··· Material supplied

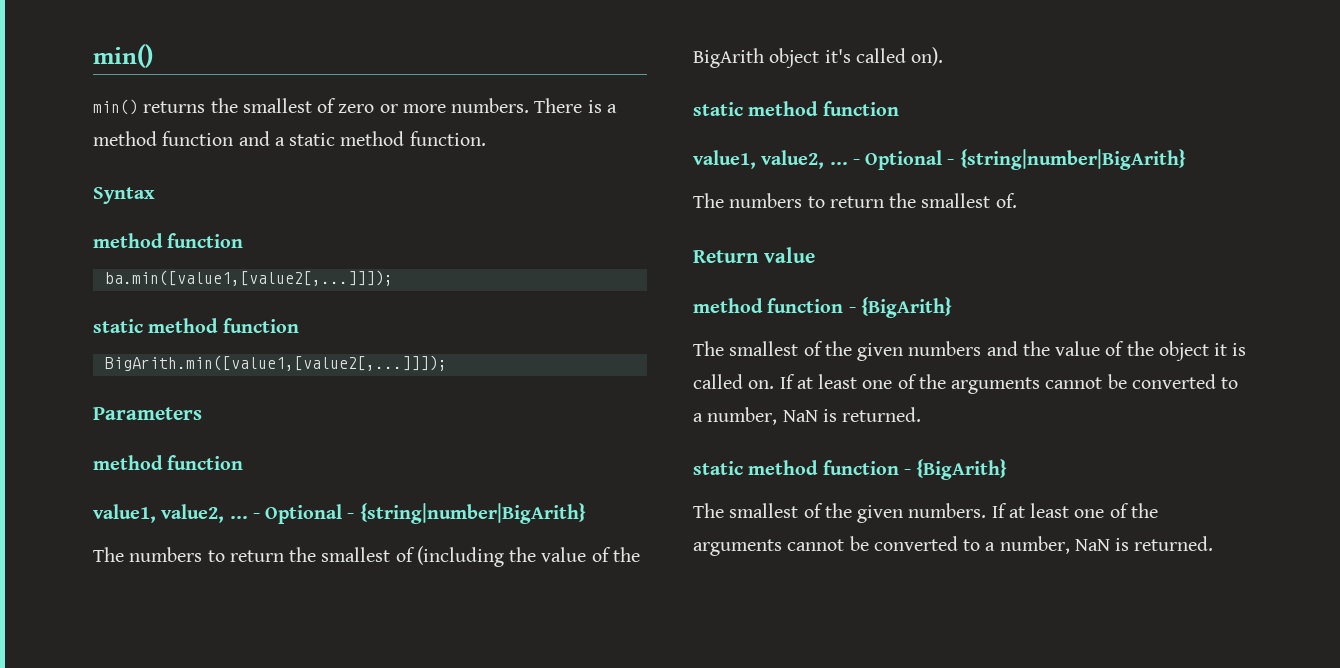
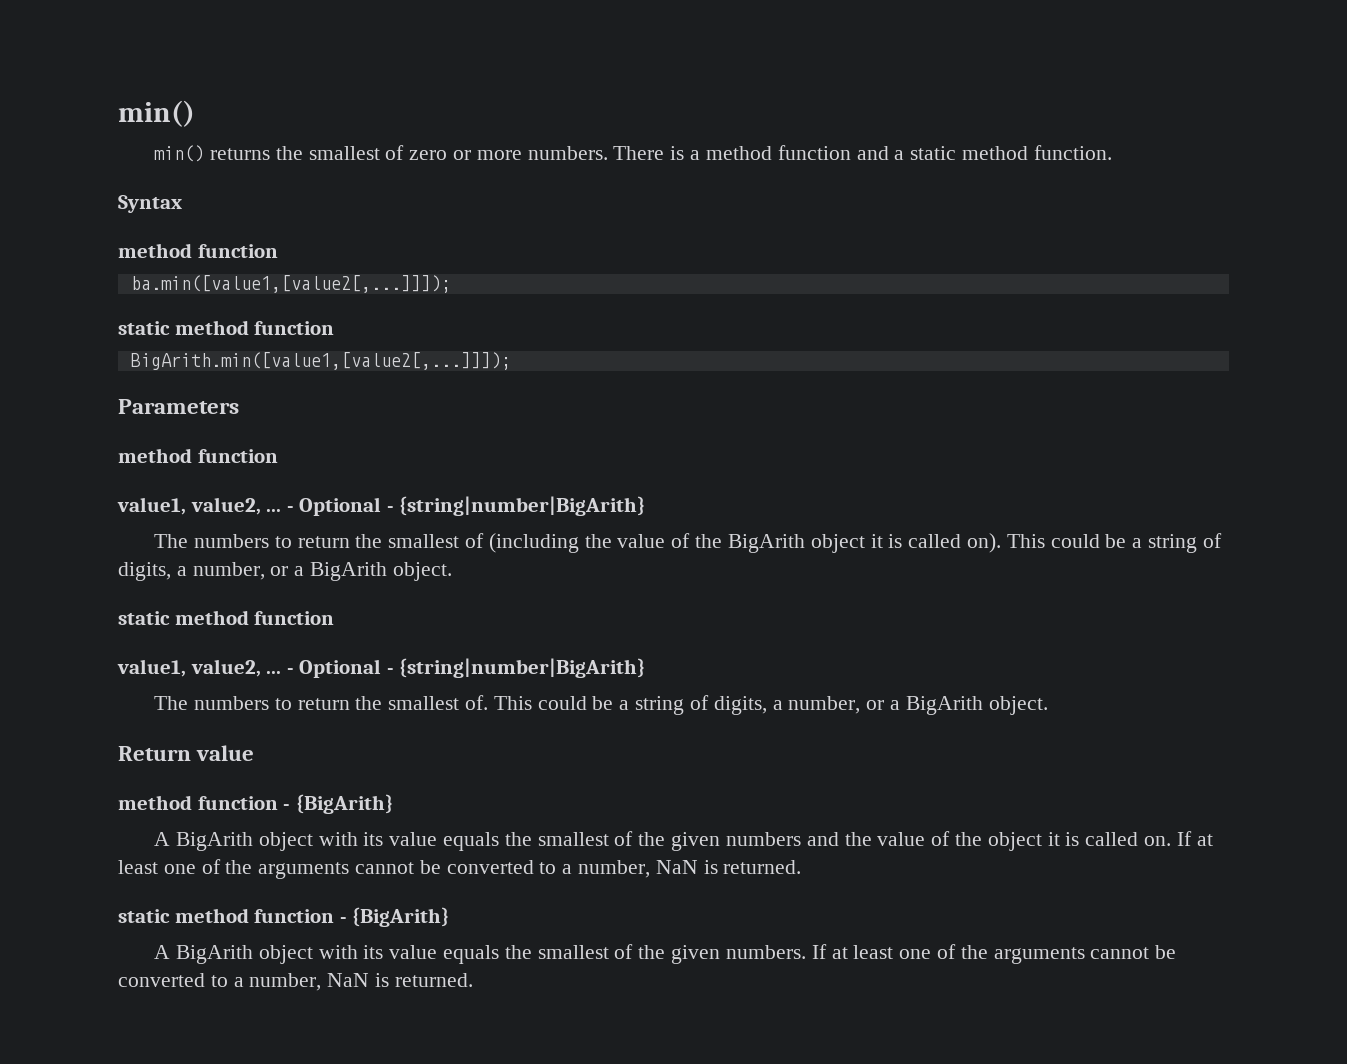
[824,49,851,63] it's -> [870,534,903,548] it is
(944, 56) none -> [1006,533,1222,553] [118,562,452,581] This could be a string of digits, a number, or a BigArith object.
(1017, 200) none -> [493,695,1048,715] This could be a string of digits, a number, or a BigArith object.
[693,341,724,356] The -> [154,832,532,851] A BigArith object with its value equals the
[693,503,724,518] The -> [154,945,532,964] A BigArith object with its value equals the

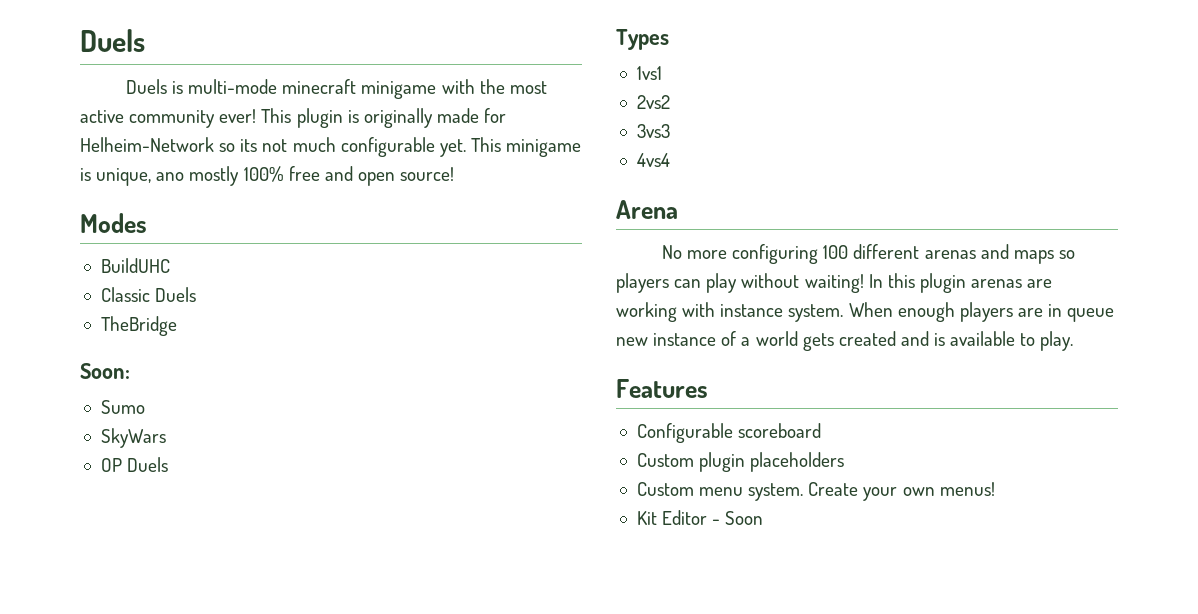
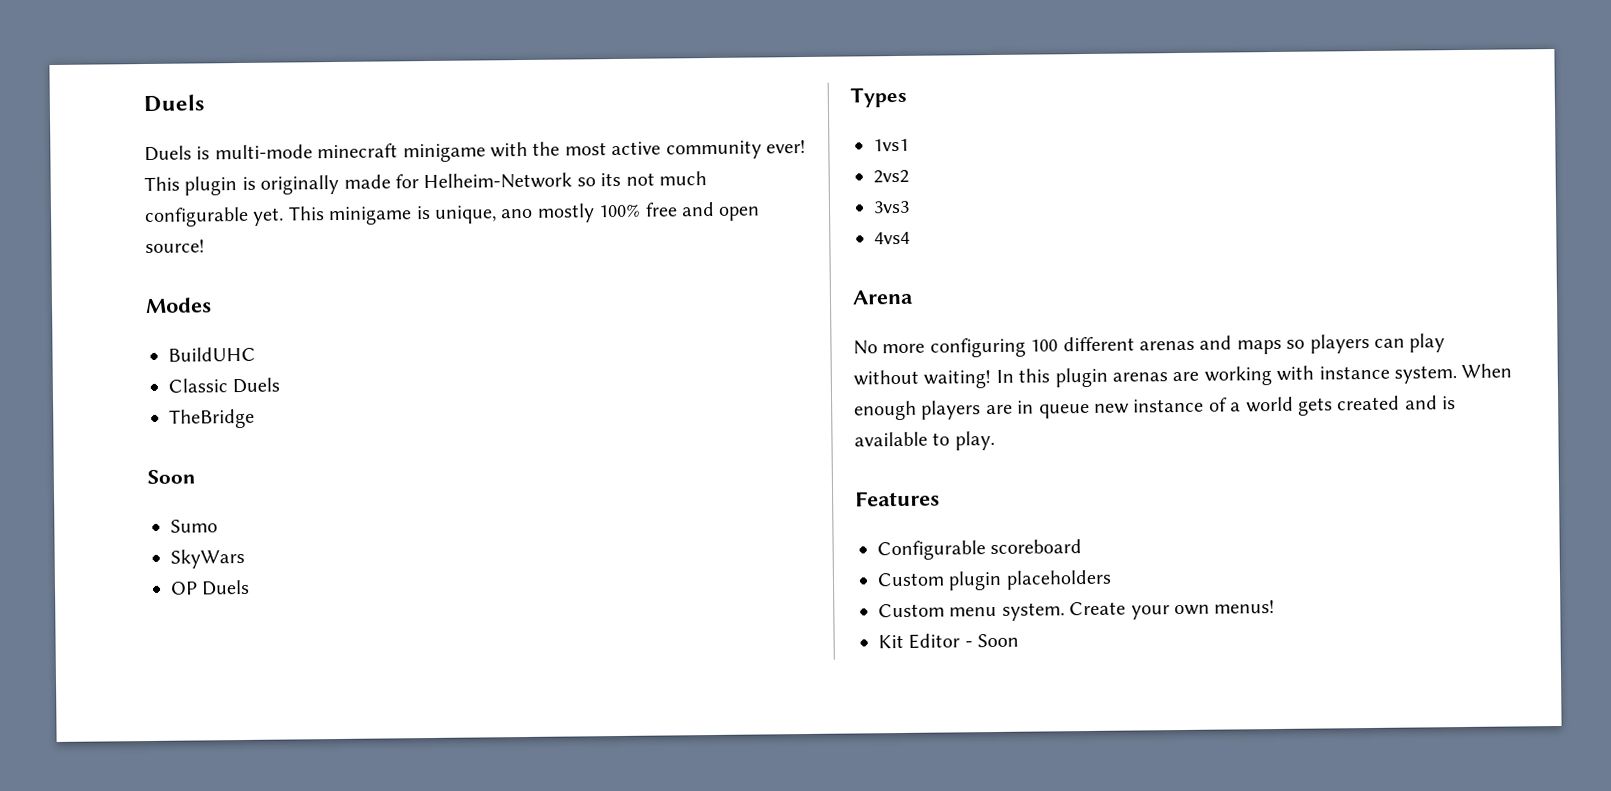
[80,363,130,379] Soon: -> [147,469,196,485] Soon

······

◆ Instructions to follow ◆
Your reply should consist of the data, transcribed exactly, and should hold no pictures.

◆ Answer to this exercise ◆
[824,49,851,63] it's -> [870,534,903,548] it is
(944, 56) none -> [1006,533,1222,553] [118,562,452,581] This could be a string of digits, a number, or a BigArith object.
(1017, 200) none -> [493,695,1048,715] This could be a string of digits, a number, or a BigArith object.
[693,341,724,356] The -> [154,832,532,851] A BigArith object with its value equals the
[693,503,724,518] The -> [154,945,532,964] A BigArith object with its value equals the

[80,363,130,379] Soon: -> [147,469,196,485] Soon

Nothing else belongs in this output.